◆ Records for the exercise ◆
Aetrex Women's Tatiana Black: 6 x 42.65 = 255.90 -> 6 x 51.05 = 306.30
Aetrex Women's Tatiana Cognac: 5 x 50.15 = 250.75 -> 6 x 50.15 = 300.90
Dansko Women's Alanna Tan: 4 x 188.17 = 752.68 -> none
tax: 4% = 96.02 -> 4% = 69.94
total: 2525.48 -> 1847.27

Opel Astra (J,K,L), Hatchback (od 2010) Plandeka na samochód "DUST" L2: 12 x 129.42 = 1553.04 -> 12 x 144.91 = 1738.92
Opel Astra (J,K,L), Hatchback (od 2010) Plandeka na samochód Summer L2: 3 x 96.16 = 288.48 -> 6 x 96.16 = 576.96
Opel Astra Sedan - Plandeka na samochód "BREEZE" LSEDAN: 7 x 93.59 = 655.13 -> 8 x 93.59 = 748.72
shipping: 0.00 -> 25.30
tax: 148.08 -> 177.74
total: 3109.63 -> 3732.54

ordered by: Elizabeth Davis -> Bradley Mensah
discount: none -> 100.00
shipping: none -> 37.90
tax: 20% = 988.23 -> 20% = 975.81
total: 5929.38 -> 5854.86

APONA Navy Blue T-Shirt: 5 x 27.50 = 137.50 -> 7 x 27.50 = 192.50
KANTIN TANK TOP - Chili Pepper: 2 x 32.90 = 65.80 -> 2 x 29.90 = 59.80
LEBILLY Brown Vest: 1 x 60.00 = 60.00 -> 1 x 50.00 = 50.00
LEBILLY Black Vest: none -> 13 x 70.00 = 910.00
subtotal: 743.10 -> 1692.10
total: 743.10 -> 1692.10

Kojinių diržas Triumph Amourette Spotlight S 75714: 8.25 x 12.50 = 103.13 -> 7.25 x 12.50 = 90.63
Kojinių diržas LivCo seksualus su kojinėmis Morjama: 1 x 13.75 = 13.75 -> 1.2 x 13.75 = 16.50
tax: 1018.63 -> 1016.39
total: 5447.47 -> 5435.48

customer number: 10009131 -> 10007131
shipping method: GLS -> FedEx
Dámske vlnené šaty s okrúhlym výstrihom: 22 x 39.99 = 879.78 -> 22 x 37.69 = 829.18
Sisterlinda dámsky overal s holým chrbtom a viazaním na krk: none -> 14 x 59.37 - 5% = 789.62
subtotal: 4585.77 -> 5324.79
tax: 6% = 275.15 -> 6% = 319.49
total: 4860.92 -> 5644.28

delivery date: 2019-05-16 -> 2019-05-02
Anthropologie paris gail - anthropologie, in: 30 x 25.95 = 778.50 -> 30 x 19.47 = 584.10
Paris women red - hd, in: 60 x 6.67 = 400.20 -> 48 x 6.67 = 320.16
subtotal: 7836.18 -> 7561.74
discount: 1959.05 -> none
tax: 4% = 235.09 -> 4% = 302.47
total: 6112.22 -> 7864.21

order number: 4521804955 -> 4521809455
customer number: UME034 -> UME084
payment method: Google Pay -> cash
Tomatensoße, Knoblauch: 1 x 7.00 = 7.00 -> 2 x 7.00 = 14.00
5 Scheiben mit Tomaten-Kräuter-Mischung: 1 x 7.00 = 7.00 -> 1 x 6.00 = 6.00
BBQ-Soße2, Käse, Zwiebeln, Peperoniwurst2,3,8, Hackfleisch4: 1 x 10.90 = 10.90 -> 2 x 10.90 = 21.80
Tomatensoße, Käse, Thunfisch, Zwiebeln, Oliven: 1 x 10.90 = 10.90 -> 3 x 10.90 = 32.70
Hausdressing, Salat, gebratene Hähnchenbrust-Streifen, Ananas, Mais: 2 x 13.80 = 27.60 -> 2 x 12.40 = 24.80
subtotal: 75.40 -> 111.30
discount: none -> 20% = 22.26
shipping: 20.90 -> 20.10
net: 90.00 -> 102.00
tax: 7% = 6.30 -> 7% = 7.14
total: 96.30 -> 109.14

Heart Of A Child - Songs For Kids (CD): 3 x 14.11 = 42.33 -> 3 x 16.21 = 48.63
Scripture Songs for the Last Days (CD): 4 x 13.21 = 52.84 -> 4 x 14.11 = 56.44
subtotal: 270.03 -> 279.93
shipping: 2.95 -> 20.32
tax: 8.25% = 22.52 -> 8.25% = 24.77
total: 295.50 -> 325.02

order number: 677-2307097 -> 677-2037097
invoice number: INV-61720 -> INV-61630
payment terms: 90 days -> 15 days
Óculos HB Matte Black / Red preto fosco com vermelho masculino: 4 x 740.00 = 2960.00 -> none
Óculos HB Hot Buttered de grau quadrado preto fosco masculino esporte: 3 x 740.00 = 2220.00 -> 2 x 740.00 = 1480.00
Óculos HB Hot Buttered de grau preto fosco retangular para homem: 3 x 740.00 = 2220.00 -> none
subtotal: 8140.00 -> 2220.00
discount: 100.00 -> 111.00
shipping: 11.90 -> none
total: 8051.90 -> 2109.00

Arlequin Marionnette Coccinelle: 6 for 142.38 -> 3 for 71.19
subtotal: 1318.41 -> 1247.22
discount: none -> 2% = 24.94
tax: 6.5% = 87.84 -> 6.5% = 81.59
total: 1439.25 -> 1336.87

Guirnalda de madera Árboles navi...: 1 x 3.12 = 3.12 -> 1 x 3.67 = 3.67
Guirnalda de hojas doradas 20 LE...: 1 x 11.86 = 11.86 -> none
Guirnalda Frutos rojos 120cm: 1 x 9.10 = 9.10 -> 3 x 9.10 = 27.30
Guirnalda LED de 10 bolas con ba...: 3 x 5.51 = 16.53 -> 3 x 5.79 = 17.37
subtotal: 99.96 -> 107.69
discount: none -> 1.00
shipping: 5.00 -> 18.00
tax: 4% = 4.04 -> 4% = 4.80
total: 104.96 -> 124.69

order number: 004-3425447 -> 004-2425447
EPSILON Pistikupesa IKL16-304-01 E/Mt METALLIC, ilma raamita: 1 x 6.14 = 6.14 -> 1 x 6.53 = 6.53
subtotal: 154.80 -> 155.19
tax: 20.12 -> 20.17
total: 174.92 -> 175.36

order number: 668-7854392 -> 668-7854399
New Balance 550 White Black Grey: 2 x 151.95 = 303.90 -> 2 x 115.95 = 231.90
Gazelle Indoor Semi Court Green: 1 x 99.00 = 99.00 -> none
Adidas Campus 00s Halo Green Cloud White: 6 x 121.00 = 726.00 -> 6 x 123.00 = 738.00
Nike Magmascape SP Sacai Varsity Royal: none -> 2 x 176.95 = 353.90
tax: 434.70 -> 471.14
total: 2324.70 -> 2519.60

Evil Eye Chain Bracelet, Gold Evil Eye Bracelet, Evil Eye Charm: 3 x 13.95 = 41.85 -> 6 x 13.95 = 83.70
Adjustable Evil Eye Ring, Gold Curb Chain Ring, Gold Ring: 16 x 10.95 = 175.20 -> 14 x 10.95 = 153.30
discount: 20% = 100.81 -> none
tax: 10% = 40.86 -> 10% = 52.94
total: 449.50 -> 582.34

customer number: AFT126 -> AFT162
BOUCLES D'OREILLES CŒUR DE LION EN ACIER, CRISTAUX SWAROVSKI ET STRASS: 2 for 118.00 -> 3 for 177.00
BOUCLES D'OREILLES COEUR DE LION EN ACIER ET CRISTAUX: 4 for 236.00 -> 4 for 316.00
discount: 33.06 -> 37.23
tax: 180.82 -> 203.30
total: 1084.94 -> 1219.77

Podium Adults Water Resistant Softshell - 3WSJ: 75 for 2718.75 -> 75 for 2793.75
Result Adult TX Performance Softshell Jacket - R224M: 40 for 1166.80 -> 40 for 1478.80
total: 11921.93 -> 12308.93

◆ Problem ◆
All lines with the word "ACIER" should be copied from the material above.

◆ Exercise answer ◆
BOUCLES D'OREILLES CŒUR DE LION EN ACIER, CRISTAUX SWAROVSKI ET STRASS: 2 for 118.00 -> 3 for 177.00
BOUCLES D'OREILLES COEUR DE LION EN ACIER ET CRISTAUX: 4 for 236.00 -> 4 for 316.00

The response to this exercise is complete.